What you have to do: Lines from the one containing "Hobonichi Kazun (A5)" through the end of the data below are to be transcribed exactly; leave out all others.

Data to process Block Start

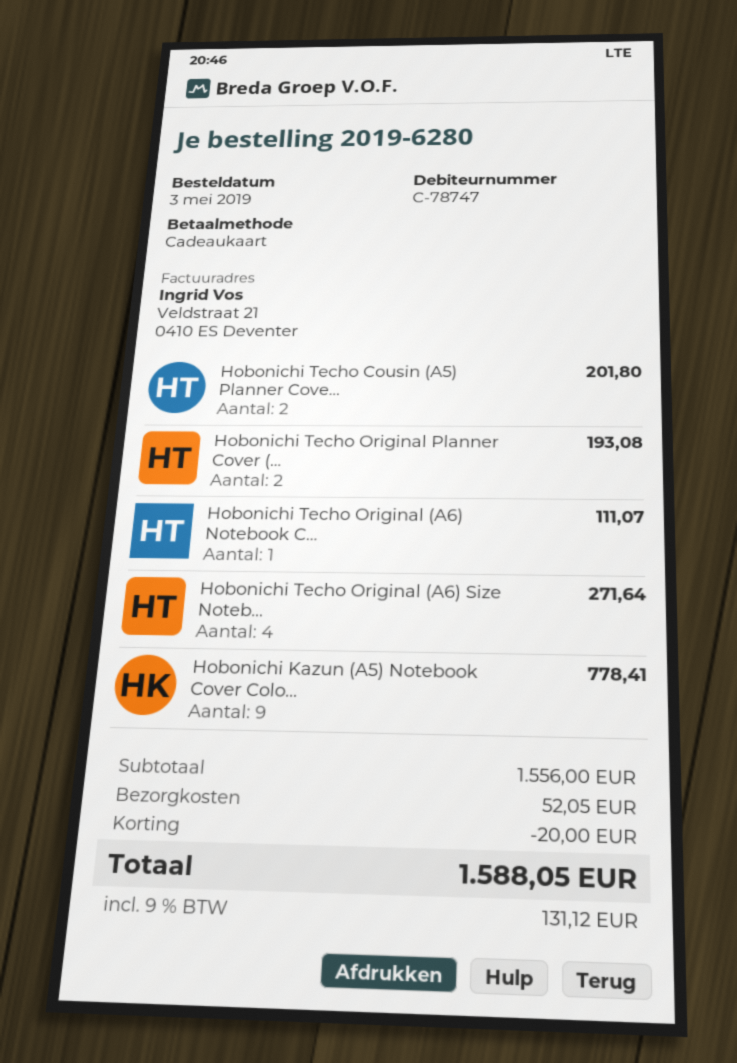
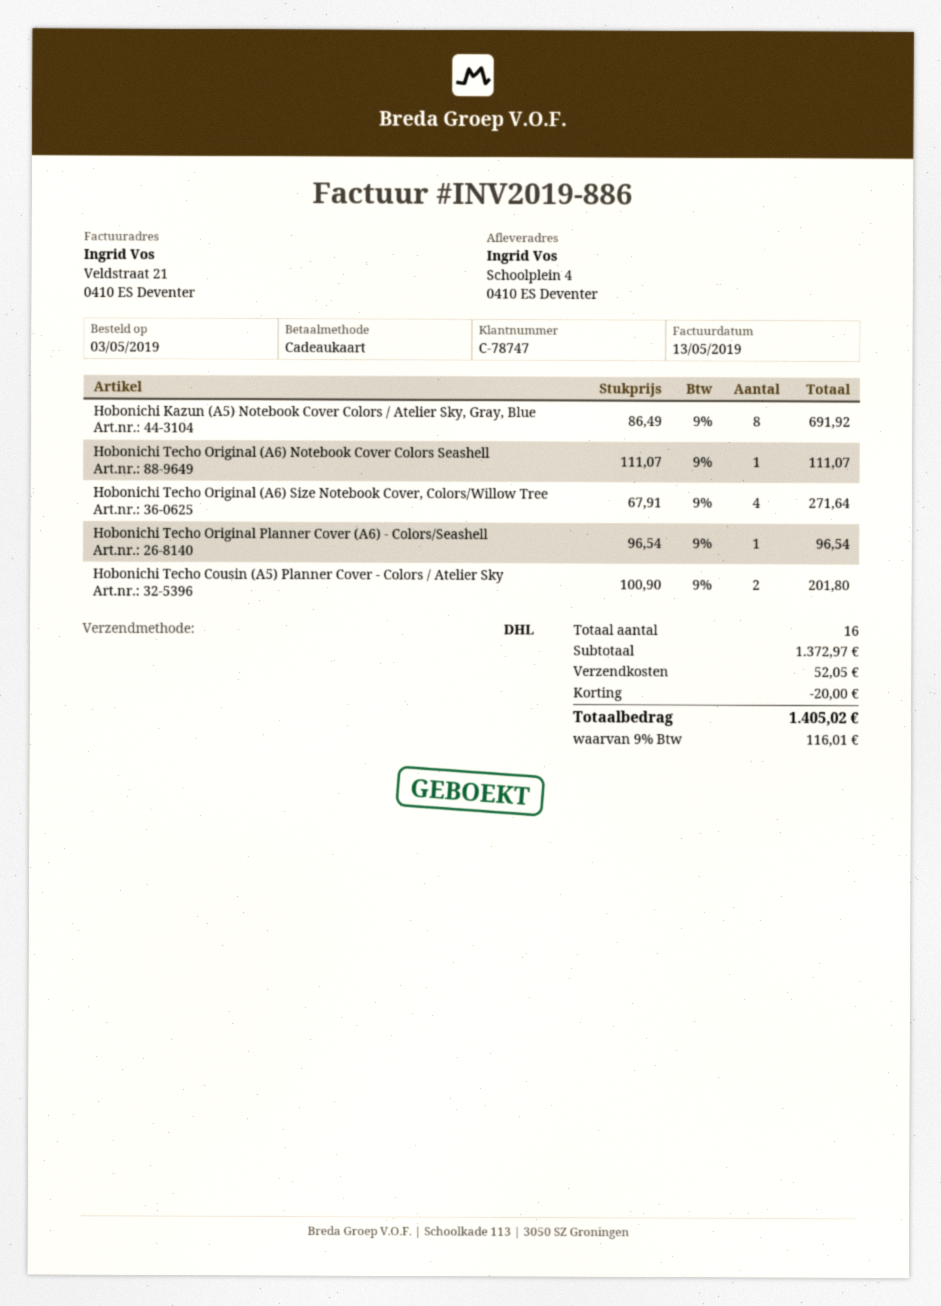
Hobonichi Techo Original Planner Cover (...: 2 for 193.08 -> 1 for 96.54
Hobonichi Kazun (A5) Notebook Cover Colo...: 9 for 778.41 -> 8 for 691.92
subtotal: 1556.00 -> 1372.97
tax: 9% = 131.12 -> 9% = 116.01
total: 1588.05 -> 1405.02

Data to process Block End

Result for this exercise:
Hobonichi Kazun (A5) Notebook Cover Colo...: 9 for 778.41 -> 8 for 691.92
subtotal: 1556.00 -> 1372.97
tax: 9% = 131.12 -> 9% = 116.01
total: 1588.05 -> 1405.02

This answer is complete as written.